◆ Information provided
# # # # #

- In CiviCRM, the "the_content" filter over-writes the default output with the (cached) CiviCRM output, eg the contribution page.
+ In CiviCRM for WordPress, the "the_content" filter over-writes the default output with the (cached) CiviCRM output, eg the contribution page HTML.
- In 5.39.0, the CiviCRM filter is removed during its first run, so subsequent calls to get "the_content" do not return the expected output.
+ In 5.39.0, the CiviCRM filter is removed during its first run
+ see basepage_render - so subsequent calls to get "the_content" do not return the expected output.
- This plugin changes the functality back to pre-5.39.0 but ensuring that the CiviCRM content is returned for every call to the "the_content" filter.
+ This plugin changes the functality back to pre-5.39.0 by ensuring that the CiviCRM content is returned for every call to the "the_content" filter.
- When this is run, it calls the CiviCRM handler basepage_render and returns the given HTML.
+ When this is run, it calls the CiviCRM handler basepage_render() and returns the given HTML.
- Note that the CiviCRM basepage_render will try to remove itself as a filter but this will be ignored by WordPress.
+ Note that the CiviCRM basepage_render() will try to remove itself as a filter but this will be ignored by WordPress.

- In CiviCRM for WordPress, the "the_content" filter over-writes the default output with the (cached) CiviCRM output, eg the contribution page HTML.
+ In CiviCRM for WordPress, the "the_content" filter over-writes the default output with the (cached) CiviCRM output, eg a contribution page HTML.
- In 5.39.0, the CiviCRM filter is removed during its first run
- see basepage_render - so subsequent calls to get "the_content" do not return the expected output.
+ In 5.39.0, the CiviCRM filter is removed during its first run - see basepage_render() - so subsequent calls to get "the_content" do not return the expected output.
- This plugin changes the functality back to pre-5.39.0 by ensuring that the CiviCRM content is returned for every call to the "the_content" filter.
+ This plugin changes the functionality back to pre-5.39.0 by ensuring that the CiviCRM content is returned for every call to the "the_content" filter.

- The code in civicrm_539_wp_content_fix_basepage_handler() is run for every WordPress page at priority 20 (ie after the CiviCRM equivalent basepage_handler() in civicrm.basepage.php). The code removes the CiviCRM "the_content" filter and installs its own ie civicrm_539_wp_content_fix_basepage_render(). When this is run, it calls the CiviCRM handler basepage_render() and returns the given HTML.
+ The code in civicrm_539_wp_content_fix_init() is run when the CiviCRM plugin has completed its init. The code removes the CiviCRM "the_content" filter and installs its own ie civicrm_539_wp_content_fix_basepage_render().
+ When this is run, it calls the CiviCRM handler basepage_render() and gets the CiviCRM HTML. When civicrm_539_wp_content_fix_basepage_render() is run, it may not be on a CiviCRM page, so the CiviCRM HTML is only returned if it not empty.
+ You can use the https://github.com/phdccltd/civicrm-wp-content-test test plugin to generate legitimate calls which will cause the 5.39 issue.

# # # # #

◆ Aim of the task
Note which lines carry the word "HTML" in the material, then copy each of them.

◆ Answer to this exercise
+ In CiviCRM for WordPress, the "the_content" filter over-writes the default output with the (cached) CiviCRM output, eg the contribution page HTML.
- When this is run, it calls the CiviCRM handler basepage_render and returns the given HTML.
+ When this is run, it calls the CiviCRM handler basepage_render() and returns the given HTML.
- In CiviCRM for WordPress, the "the_content" filter over-writes the default output with the (cached) CiviCRM output, eg the contribution page HTML.
+ In CiviCRM for WordPress, the "the_content" filter over-writes the default output with the (cached) CiviCRM output, eg a contribution page HTML.
- The code in civicrm_539_wp_content_fix_basepage_handler() is run for every WordPress page at priority 20 (ie after the CiviCRM equivalent basepage_handler() in civicrm.basepage.php). The code removes the CiviCRM "the_content" filter and installs its own ie civicrm_539_wp_content_fix_basepage_render(). When this is run, it calls the CiviCRM handler basepage_render() and returns the given HTML.
+ When this is run, it calls the CiviCRM handler basepage_render() and gets the CiviCRM HTML. When civicrm_539_wp_content_fix_basepage_render() is run, it may not be on a CiviCRM page, so the CiviCRM HTML is only returned if it not empty.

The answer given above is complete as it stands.